IT Live Ltd
IT Live Ltd
Resources » High Availability IT Live Ltd February 06, 2012
IT Live Ltd Login
 
IT Live Ltd
Menu
IT Live Ltd
 
Building a Network with High Availability in mind
IT Live Ltd

High Availability

Customers need to put key strategies in place to manage the IT systems, and if followed will result in saving money, more uptime, happier and more productive users and system administrators.

The following document will introduce some key items following an industry standard for approaching your IT systems.

Spend Money…but not blindly

Quality costs money, this is especially true for network and server equipment. More powerful computers cost less each year, whilst they grow in disk and memory capacity. This trend frequently creates the misconception that availability should somehow be cheaper and easier than in the past. This is NOT true, as availability is a quality issue and not a commodity issue.

Server failures do have a negative impact on the overall IT system and definitely has a cost impact on any company. This does not take into account the level of stress created on the system administrator when faced with an environment that appears to have no resolution.

When planning your IT systems, make sure you acquire the correct equipment, software and skills to produce the required results.

Assume Nothing

High availability does not come bundled with systems. Achieving a production level of end-to-end systems availability requires direct effort at redundancy engineering, processes for management, testing, integration, application assessments and quality administration.

Nothing can simply be dropped into an environment and be expected to add quality or availability. The opposite is actually true without the upfront engineering work being done. The correct constraints and bounds in all processes and systems are required to achieve results.

When you achieve availability you add constraints. In order for any business to place these constraints on the system, there needs to be a good understanding of what the systems are, what they are used for and how these systems serve their purpose. Once this is understood the common goal for availability can be reached.

Remove Single Point of failure (SPOF)

Single point of failure is a single component that should it fail, creates a certain degree of downtime. If one link in a chain breaks the quality of the remaining chain does not matter, the chain is broken.  There are obvious SPOF’s, such as servers, disks, network devices, cables, etc. Most of these components can be protected by redundancy.

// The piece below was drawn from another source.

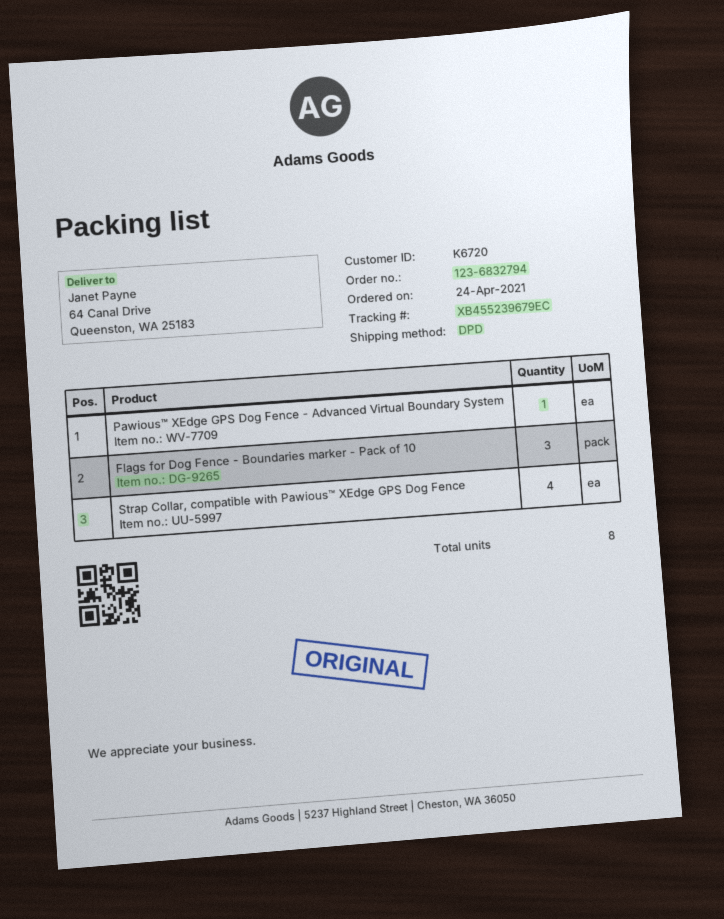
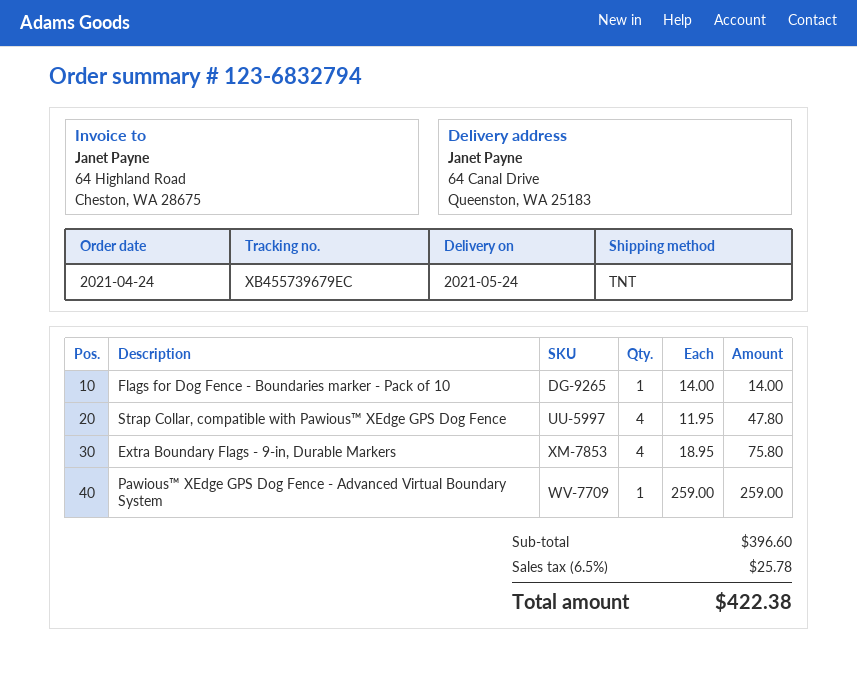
shipping method: DPD -> TNT
tracking number: XB455239679EC -> XB455739679EC
Flags for Dog Fence - Boundaries marker - Pack of 10: 3 -> 1
Extra Boundary Flags - 9-in, Durable Markers: none -> 4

There are other equally dangerous, second-order SPOF’s that also require consideration i.e. wide area network (WAN),  reliance on external services, DNS, internet service providers (ISP), etc.

In the quest for High Availability all these SPOF’s need to be identified, grouped and assessed to determine the probability of failure, service impact of failure and cost impact of failure and the cost involved to resolve them. Once these SPOF’s are identified they need to be dealt with accordingly.

Maintain tight security

Security is a critical part off any system, as a breach in security can directly or indirectly cause downtime. Network breaches can lock users out, delete, damage or change the integrity of files which can seriously impact on a business coupled with the fact that some of these events can go unnoticed for extended periods of time, the results could be disastrous.

Breaches can come not just from outside, but also from inside. Care needs to be taken against corporate espionage, and the system needs to be protecting against disgruntled employees and ex-employees.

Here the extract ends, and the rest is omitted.